● Excerpted data
◆ ◆ ◆ ◆

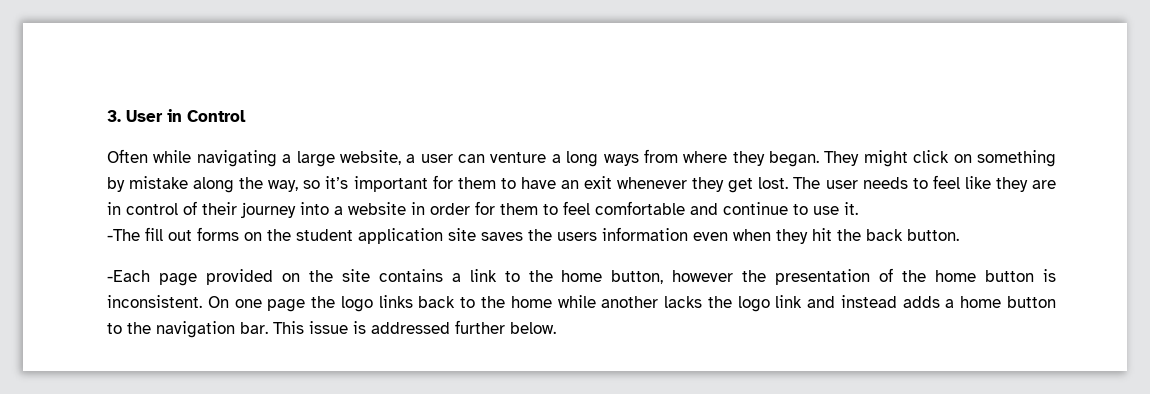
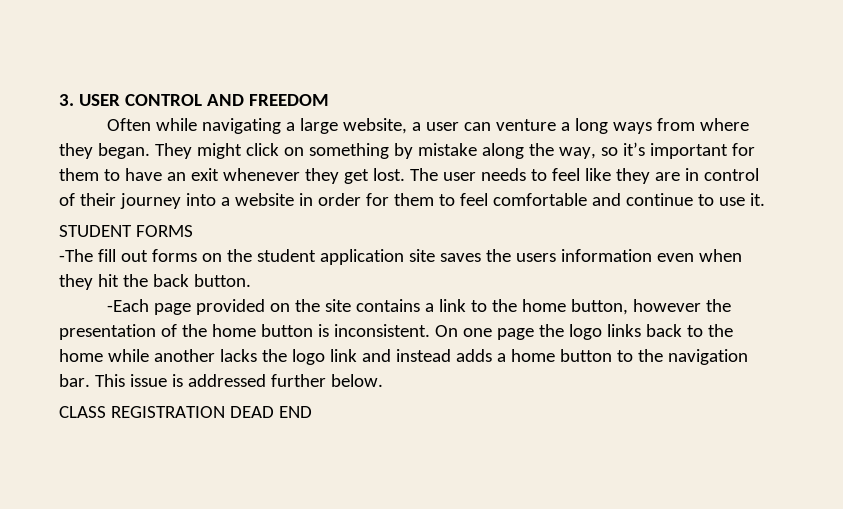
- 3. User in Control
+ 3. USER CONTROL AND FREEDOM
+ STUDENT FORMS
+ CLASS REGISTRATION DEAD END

◆ ◆ ◆ ◆

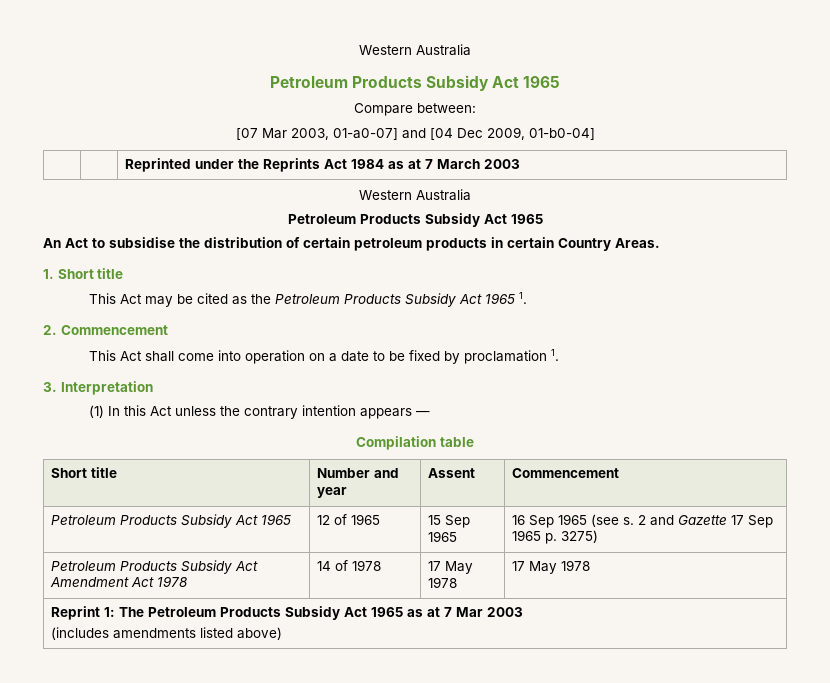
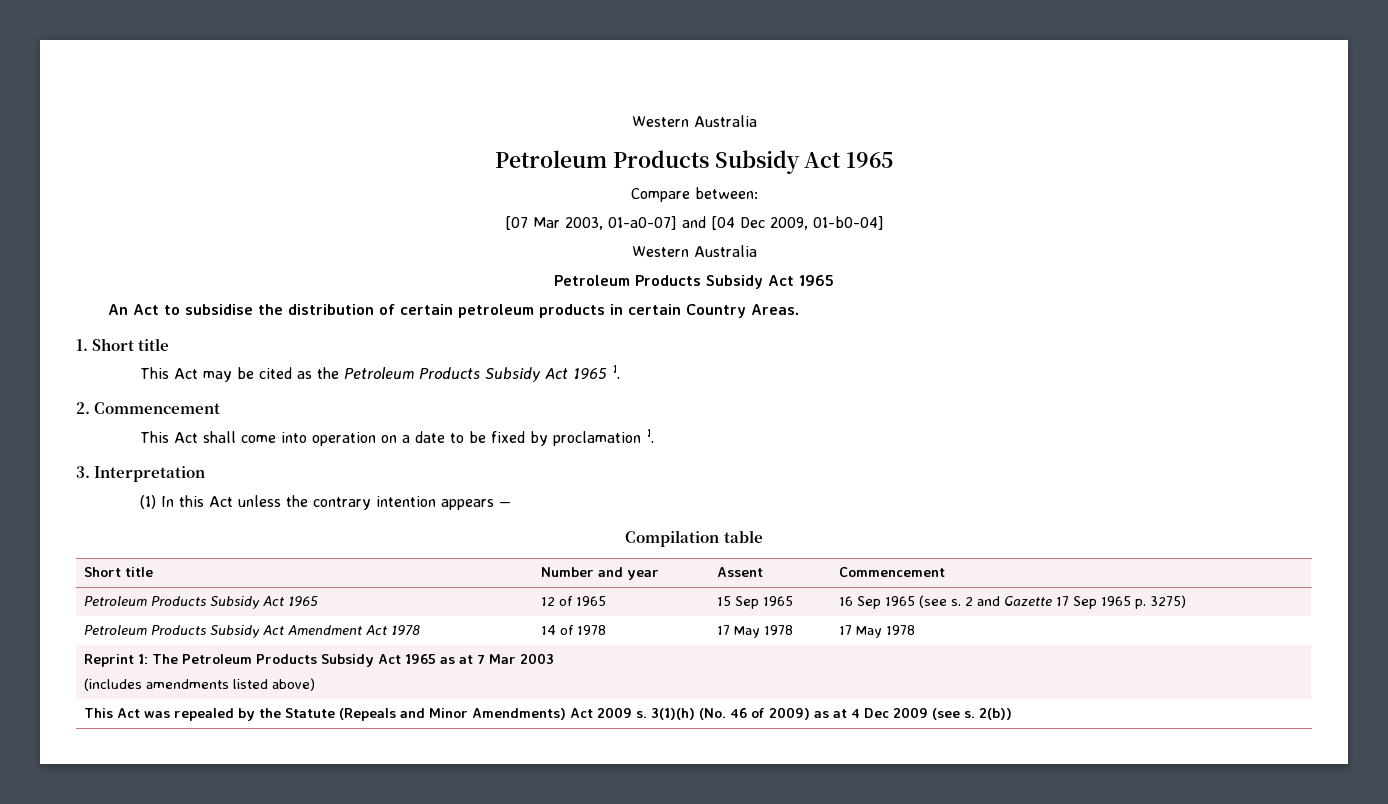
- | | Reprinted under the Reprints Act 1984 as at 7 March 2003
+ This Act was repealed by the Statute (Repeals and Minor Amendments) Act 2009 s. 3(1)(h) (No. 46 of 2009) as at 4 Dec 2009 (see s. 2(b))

◆ ◆ ◆ ◆

● What to produce
Copy the lines above exactly. Start with the line containing "CONTROL AND FREEDOM", end with the line containing "REGISTRATION DEAD END", and include both.

● Answer to this problem
+ 3. USER CONTROL AND FREEDOM
+ STUDENT FORMS
+ CLASS REGISTRATION DEAD END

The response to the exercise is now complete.